MerryMarigold · 16/02/2018 05:25

OP, I don't think you sound very emotionally intelligent or ready to do this. Some people can be v clever without being emotionally intelligent/ mature. I think it's not that hard to meet someone even in a boy meets girl traditional way, but you're holding yourself back from this because you sense the potential damage it would do. You seem a go-getter and yet you are unable to go and get this. I think you want sex within a relationship, but you're not sure if it'll work out and what the fall out will be. Which is true. I think you need to grow in self awareness and probably so does your dh, if you're going to attempt a more complex relationship safely.

rosscroads · 16/02/2018 09:45

Hi all
Sorry to return a day late - DH and I have been discussing this thread and there's lots to think about. I think we are both really clear ultimately that we cannot separate. There is just no scope for either of us to contemplate it.

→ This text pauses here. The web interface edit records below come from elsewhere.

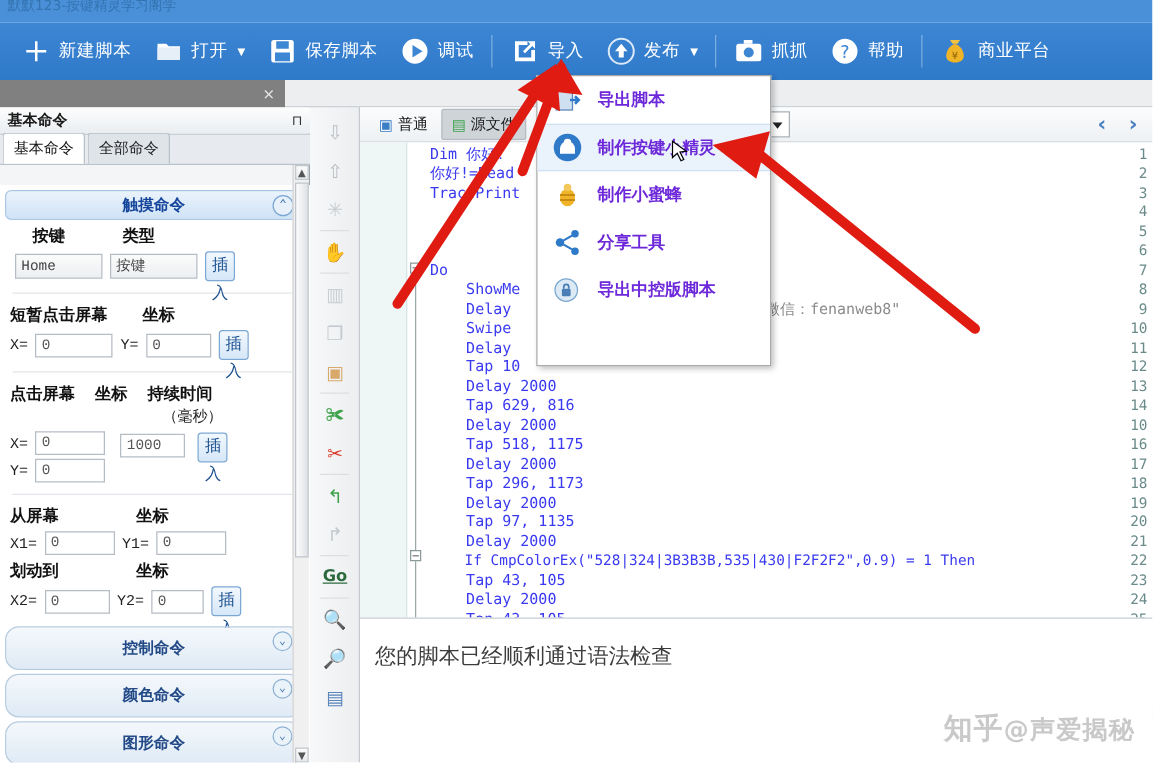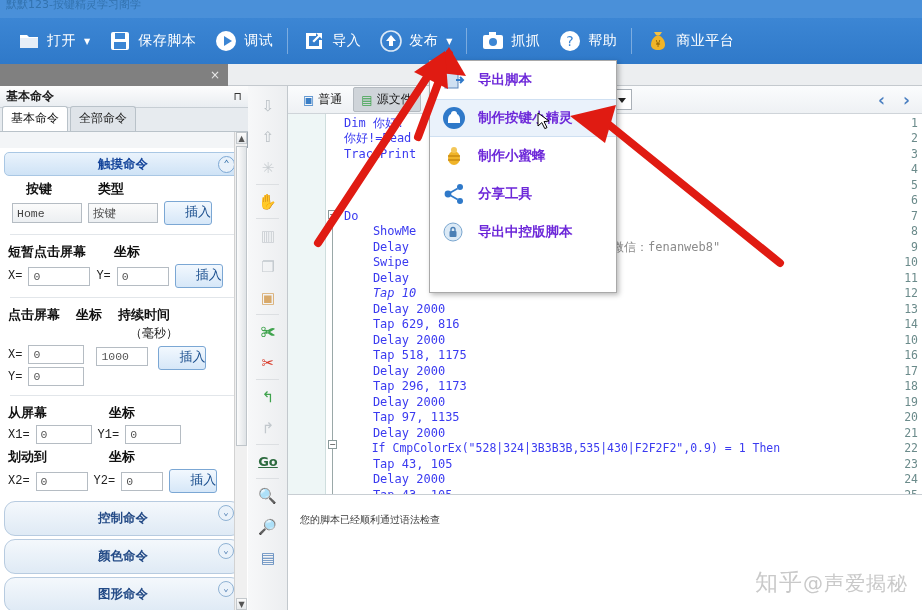--- a/index.html
+++ b/index.html
@@ -303,6 +303,14 @@
 
   <div class="toolbar">
 
+    <div class="tb-item">
+      <span class="tb-ico">
+        <svg viewBox="0 0 24 24">
+            <path d="M11 4h2v7h7v2h-7v7h-2v-7H4v-2h7z" fill="#ffffff"></path>
+          </svg>
+      </span>
+      <span class="lbl">新建脚本</span>
+    </div>
 
     <div class="tb-item">
       <span class="tb-ico">

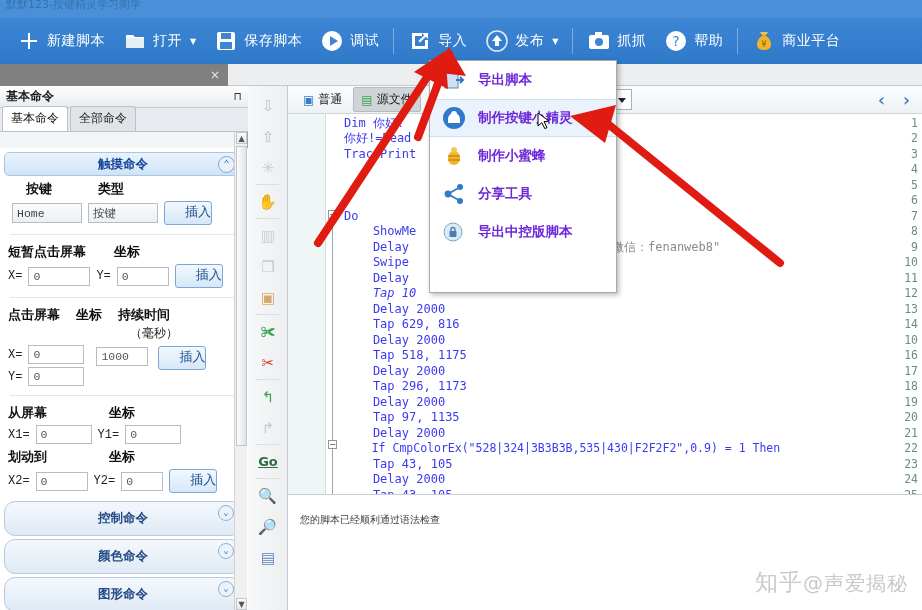--- a/index.html
+++ b/index.html
@@ -113,8 +113,8 @@
   .ins-btn {
     border: 1px solid #7ba7d4; border-radius: 3px;
     background: linear-gradient(#f2f8fe,#d6e7f8);
-    color: #1b4f8e; font-size: 13px; width: 48px; height: 24px;
-    line-height: 22px; text-align: right;
+    color: #1b4f8e; font-size: 13px; width: 24px; height: 24px;
+    line-height: 22px; text-align: center;
   }
 
   .collapsed-grp {

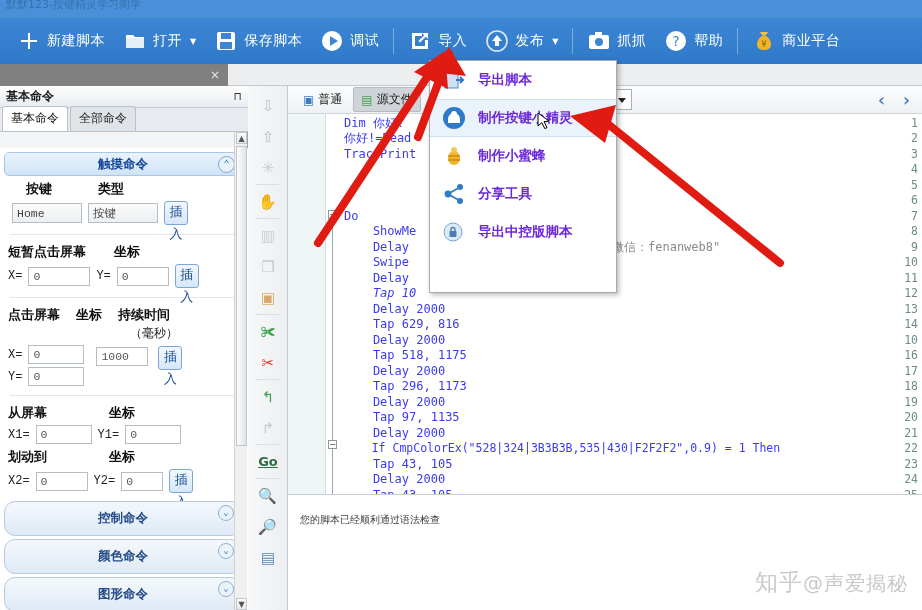--- a/index.html
+++ b/index.html
@@ -658,7 +658,7 @@
       <div class="cl" style="top:126px;">    Delay</div>
       <div class="cl" style="top:141px;">    Swipe</div>
       <div class="cl" style="top:157px;">    Delay</div>
-      <div class="cl" style="top:172px;font-style:italic;">    Tap 10</div>
+      <div class="cl" style="top:172px;">    Tap 10</div>
       <div class="cl" style="top:188px;">    Delay 2000</div>
       <div class="cl" style="top:203px;">    Tap 629, 816</div>
       <div class="cl" style="top:219px;">    Delay 2000</div>

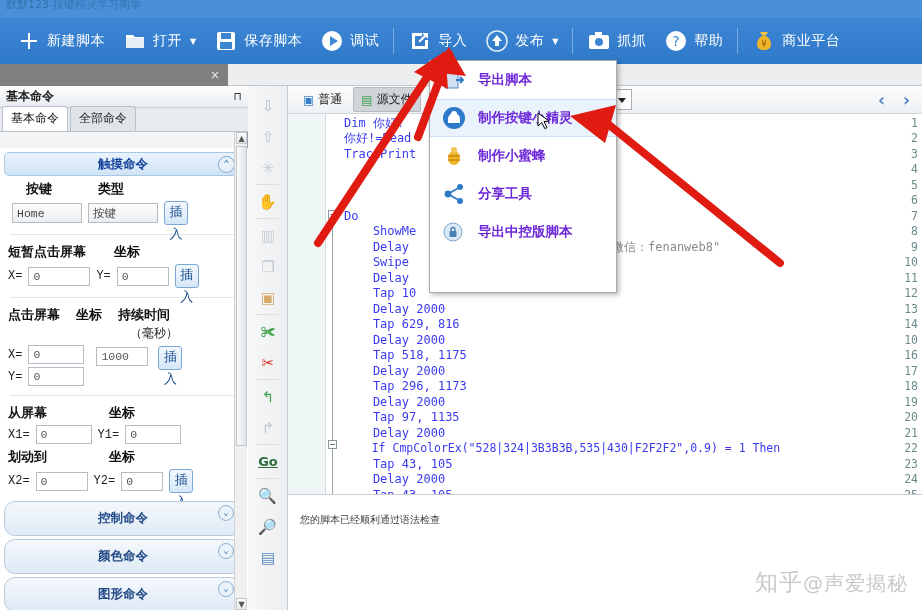--- a/index.html
+++ b/index.html
@@ -254,7 +254,7 @@
   }
   .status-pane .st-txt {
     position: absolute; left: 12px; top: 18px;
-    font-size: 10px; color: #3c3c3c;
+    font-size: 17px; color: #3c3c3c;
   }
 
   

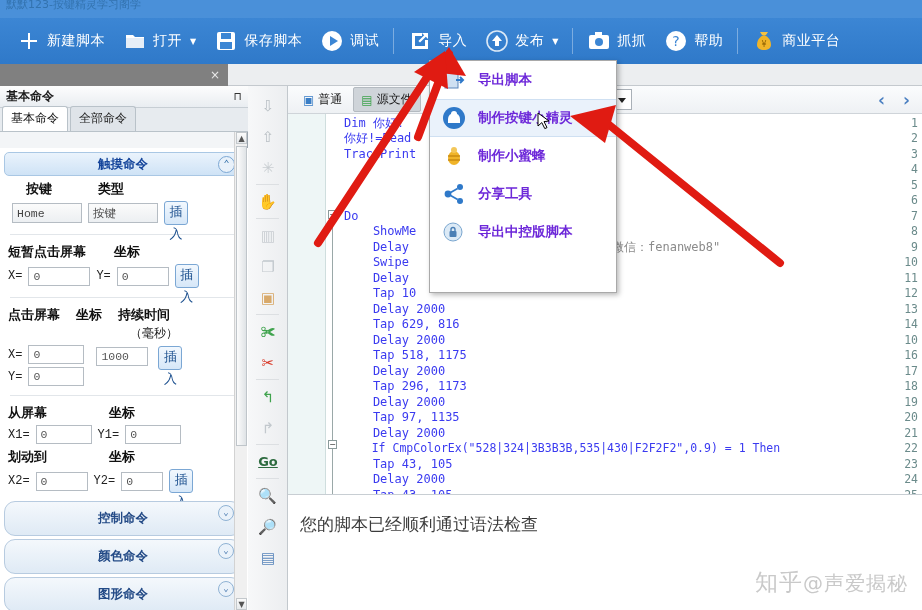--- a/index.html
+++ b/index.html
@@ -284,7 +284,7 @@
   
   .wm {
     position: absolute; right: 14px; bottom: 12px;
-    font-size: 23px; color: #c9c9c9; font-weight: normal;
+    font-size: 23px; color: #c9c9c9; font-weight: bold;
     letter-spacing: 1px; z-index: 55; white-space: nowrap;
     font-family: "DejaVu Sans","Liberation Sans",sans-serif;
     margin-top: 43px;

Where this leaves anything I do not know.
To answer a few questions pp asked -

  1. The Airbnb thing - as a result of the first few years of constant rejection and me attempting all kinds of things from lingerie to not mentioning it I began to feel very very low about myself. I also saw someone about self esteem at that point. Since then I tend to feel good/simultaneously on the edge if anything bordering on appearance is remotely praised - I entirely left that out but as you will see I think the world of DH and it's not about awesomeness. Because of the rejection before realisation I had a few years of (still occasionally have) feeling that there is something fixable about me/my appearance that just needs fixing. Sorry if that doesn't make sense
  2. DH says about the asexuality questions - he just does not feel attracted to anyone. He feels love for me but seeing me clothed/naked does not make a difference to him. He also says many ace people can physically have sex as he has learnt on a resources on ace website. He just does not want it.

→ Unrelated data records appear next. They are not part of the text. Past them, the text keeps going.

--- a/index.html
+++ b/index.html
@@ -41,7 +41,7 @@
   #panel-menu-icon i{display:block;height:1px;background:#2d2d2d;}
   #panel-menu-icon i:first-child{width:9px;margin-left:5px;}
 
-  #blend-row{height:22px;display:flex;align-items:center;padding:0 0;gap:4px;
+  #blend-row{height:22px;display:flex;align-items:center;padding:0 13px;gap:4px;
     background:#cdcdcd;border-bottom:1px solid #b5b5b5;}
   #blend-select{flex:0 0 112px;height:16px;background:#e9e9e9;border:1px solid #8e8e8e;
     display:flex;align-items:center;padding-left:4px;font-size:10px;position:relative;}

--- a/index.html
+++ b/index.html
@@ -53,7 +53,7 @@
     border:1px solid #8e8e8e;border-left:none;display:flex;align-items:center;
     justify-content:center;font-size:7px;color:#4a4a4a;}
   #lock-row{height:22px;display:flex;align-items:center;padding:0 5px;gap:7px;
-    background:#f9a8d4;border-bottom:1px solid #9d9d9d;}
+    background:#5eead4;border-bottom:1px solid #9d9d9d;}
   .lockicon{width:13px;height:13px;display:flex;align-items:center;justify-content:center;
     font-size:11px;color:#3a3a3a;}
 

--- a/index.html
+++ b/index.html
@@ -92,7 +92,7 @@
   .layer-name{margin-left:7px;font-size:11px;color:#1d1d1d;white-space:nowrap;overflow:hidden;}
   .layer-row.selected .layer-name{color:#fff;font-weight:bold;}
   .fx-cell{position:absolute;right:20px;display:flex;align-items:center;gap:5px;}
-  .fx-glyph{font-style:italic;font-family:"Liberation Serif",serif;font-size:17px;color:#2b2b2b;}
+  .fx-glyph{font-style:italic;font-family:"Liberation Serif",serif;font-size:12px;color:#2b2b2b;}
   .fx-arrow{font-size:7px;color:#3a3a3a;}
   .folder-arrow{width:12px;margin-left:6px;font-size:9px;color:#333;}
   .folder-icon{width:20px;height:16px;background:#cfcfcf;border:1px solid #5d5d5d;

This doesn't lead to any solution of course although he has made a list of questions about opening things out and we plan to see a therapist who deals with asexuality/poly/open stuff.

We've both discussed this thread and while I can see the vast majority have advised to split up we just cannot contemplate it. I'll go off now but thank you very much for posting especially those who posted their own experiences too.

OP posts:
loopsdefruit · 16/02/2018 10:51

Ross if you don't want to separate then I don't think you have to, I am sorry that it took time for you both to realise that your husband is ace, it's a life changing difference for both of you. I'd see if there are any LGBT groups in your area on 'meetup' that might be a nice thing to do together, and maybe even to meet other ace people/people in similar situations.

Slanetylor · 16/02/2018 11:23

Well of course your husband won't want to separate!? That's a non issue. I truely understand you don't want to separate but I also strongly advise setting up your life so that there is somewhere you can easily escape to if you feel suffocated in the future. Make it your priority. A holiday cottage, a rental apartment, anything. You hopefully will never need it but you might one day ( even if it's just to spend 2 days masturbating in peace).

GottadoitGottadoit · 17/02/2018 14:14

If your relationship with your husband has knocked you so much you start crying when a random says you seem young to have the job you do, then things are a lot worse than you have made out on here.